Information given:
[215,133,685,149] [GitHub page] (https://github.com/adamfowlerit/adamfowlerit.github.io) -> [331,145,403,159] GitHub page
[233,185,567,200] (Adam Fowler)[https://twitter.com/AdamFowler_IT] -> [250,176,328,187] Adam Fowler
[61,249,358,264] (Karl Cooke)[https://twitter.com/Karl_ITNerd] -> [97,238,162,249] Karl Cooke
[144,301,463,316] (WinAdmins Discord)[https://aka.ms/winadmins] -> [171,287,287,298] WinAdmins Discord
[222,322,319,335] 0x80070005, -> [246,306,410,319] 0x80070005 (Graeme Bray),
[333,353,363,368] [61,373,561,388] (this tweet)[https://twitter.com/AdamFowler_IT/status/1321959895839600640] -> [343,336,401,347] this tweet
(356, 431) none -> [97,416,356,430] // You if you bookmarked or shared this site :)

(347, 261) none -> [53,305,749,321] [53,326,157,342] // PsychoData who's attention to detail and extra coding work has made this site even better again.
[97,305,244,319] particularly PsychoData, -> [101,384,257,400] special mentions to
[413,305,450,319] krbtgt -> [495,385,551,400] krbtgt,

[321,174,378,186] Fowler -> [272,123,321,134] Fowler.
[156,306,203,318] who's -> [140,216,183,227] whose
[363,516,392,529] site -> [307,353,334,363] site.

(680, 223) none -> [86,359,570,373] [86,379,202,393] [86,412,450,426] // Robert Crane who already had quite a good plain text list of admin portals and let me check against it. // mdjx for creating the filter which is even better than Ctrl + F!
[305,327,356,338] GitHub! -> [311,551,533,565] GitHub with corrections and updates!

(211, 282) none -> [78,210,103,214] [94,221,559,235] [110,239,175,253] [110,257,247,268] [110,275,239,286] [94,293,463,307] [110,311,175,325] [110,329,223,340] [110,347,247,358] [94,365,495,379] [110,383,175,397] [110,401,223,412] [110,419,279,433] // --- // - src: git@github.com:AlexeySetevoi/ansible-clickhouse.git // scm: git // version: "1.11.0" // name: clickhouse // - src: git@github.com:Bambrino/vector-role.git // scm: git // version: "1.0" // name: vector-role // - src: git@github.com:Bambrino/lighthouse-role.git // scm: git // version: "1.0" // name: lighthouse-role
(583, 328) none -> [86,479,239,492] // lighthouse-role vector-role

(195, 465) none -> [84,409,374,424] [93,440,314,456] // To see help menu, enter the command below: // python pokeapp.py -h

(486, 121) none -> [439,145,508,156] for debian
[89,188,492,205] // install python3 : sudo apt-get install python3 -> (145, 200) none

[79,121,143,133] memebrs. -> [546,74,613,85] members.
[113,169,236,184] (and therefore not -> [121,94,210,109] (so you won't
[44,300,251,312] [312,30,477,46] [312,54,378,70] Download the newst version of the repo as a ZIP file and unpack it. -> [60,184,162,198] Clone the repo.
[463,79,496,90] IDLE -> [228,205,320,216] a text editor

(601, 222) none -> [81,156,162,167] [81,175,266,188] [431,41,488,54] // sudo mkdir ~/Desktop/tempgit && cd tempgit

What to work on:
Each line carrying the string "lighthouse" should be copied out from the entries.

Result:
(211, 282) none -> [78,210,103,214] [94,221,559,235] [110,239,175,253] [110,257,247,268] [110,275,239,286] [94,293,463,307] [110,311,175,325] [110,329,223,340] [110,347,247,358] [94,365,495,379] [110,383,175,397] [110,401,223,412] [110,419,279,433] // --- // - src: git@github.com:AlexeySetevoi/ansible-clickhouse.git // scm: git // version: "1.11.0" // name: clickhouse // - src: git@github.com:Bambrino/vector-role.git // scm: git // version: "1.0" // name: vector-role // - src: git@github.com:Bambrino/lighthouse-role.git // scm: git // version: "1.0" // name: lighthouse-role
(583, 328) none -> [86,479,239,492] // lighthouse-role vector-role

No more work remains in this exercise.